UPJOKE
fogweatherconspicuousnessimpacthazeaccessibilitymeteorologyprofilevisiblenessclaritydistancesaliencehumidityblizzardvisible

A blonde got caught in a blizzard… It was snowing heavily and blowing to the point that visibility was almost zero when the little blonde got off work. She made her way to her car and wondered how she was going to make it home.

She sat in her car while it warmed up and thought about her situation. She finally remembered her dad's advice that if she got caught in a blizzard she should wait for a snow plow to come by and follow it. That way she would not get stuck in the snow drift. This made her feel much better and sure en...

It's Trans Visibility Day today...

I wonder how you'd feel about that as a trans-parent.

Why do we need Trans visibility day?

Isn't that against the whole point of transparency?

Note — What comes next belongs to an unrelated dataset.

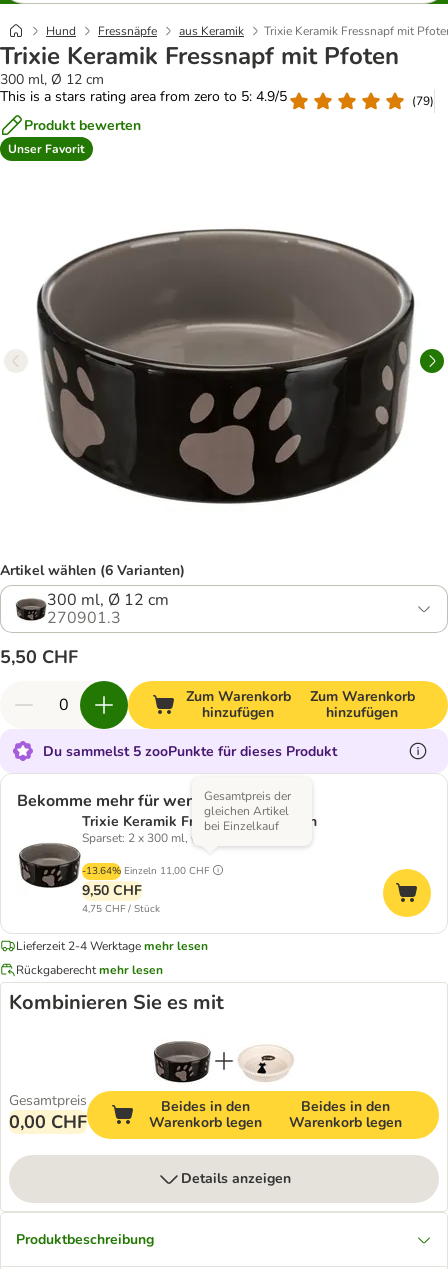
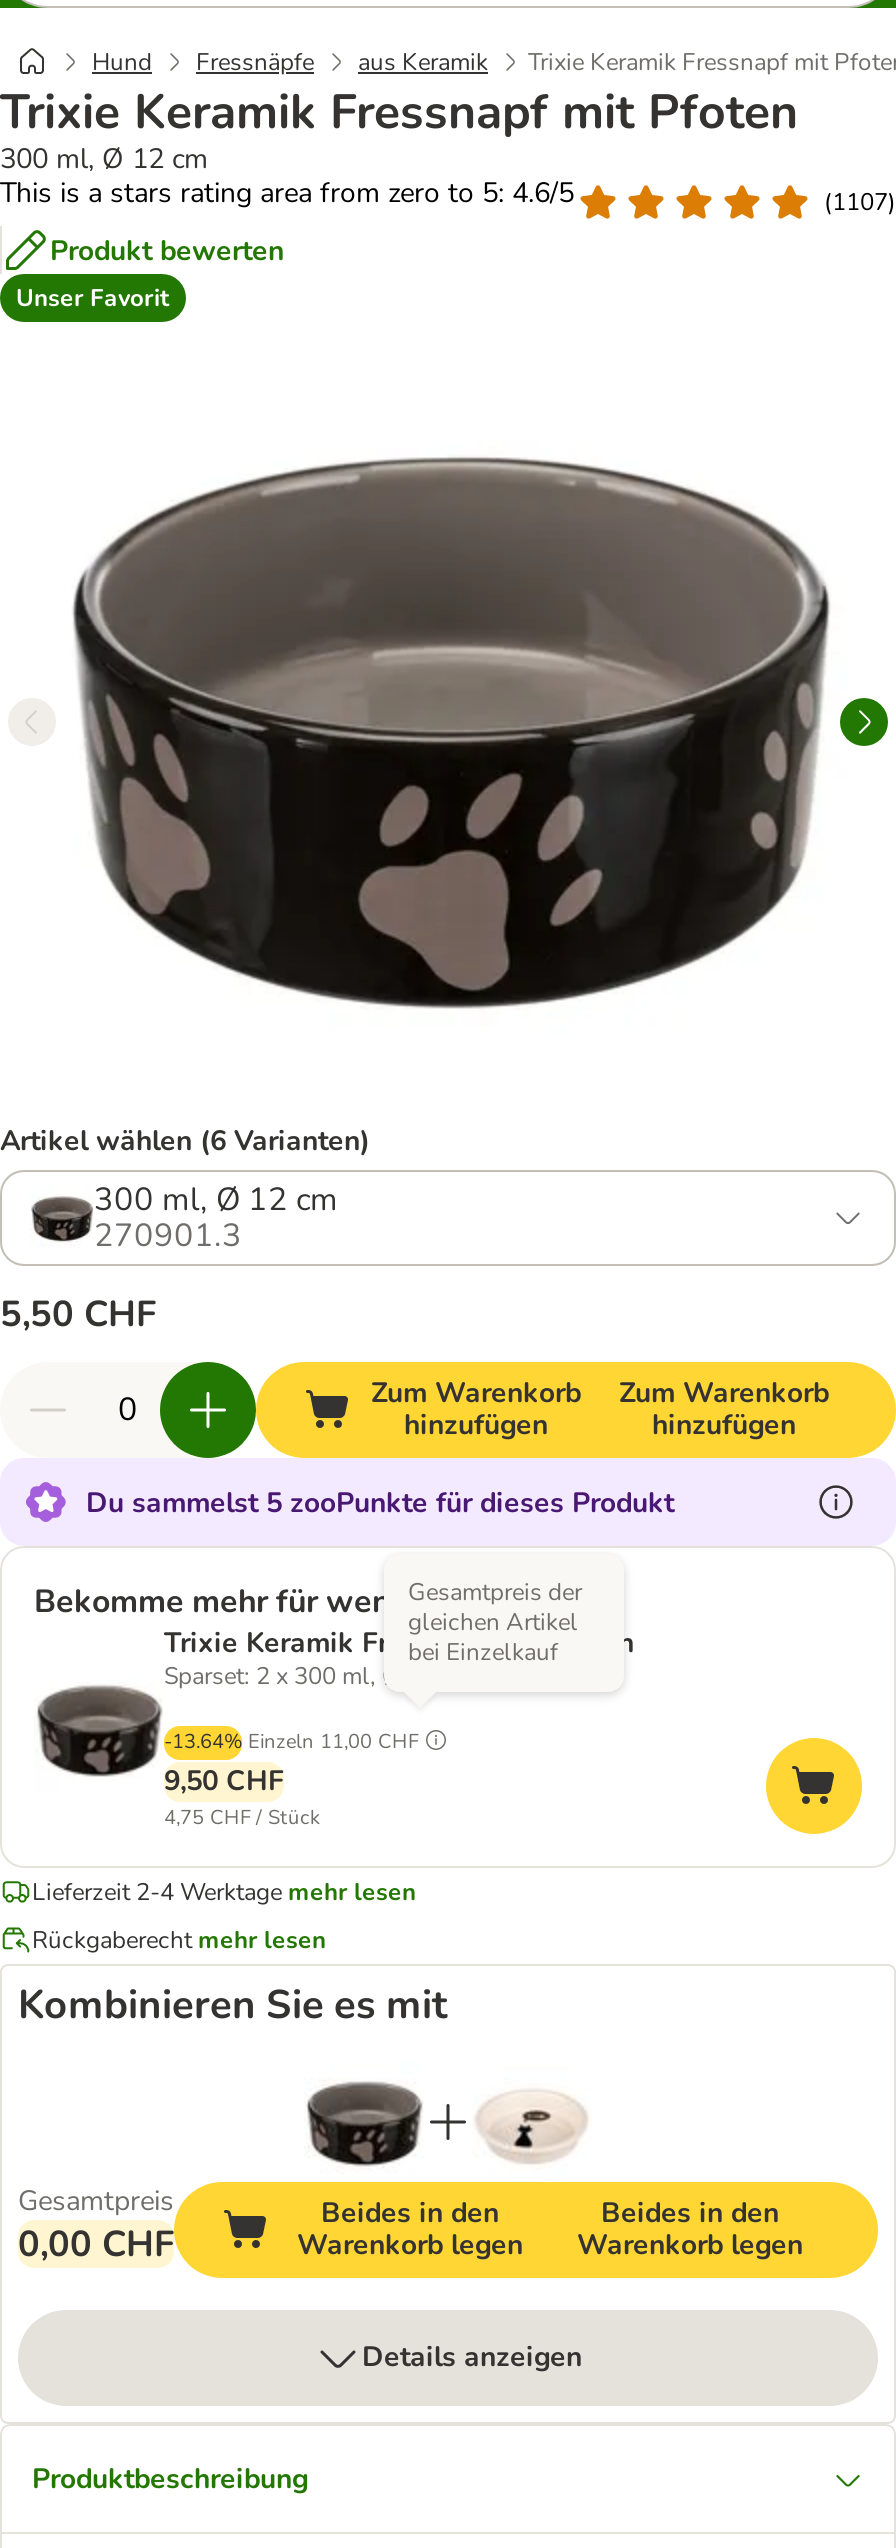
- This is a stars rating area from zero to 5: 4.9/5
+ This is a stars rating area from zero to 5: 4.6/5

- (79)
+ (1107)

At a girls' boarding school, a WW2 flying ace has been invited to give the Prize Day address

"I was flying along in my Spitfire, and visibility was poor, but all of a sudden the fog lifted, and I saw these fokkers coming up behind me. I dived on them and shot two of the fokkers down, then did a quick roll, but there was a little fokker right on my tail, and I had to ..."

At this poi...

My doctor said if I get 1000 upvotes he will perform free LASIK surgery!!

Upvote for visibility.

This joke may contain profanity. 🤔

A young man and his boss have to travel to a city 500 miles away. Due to cost cutting measures put in place by the boss, they take the train instead of the flight which was four hours faster.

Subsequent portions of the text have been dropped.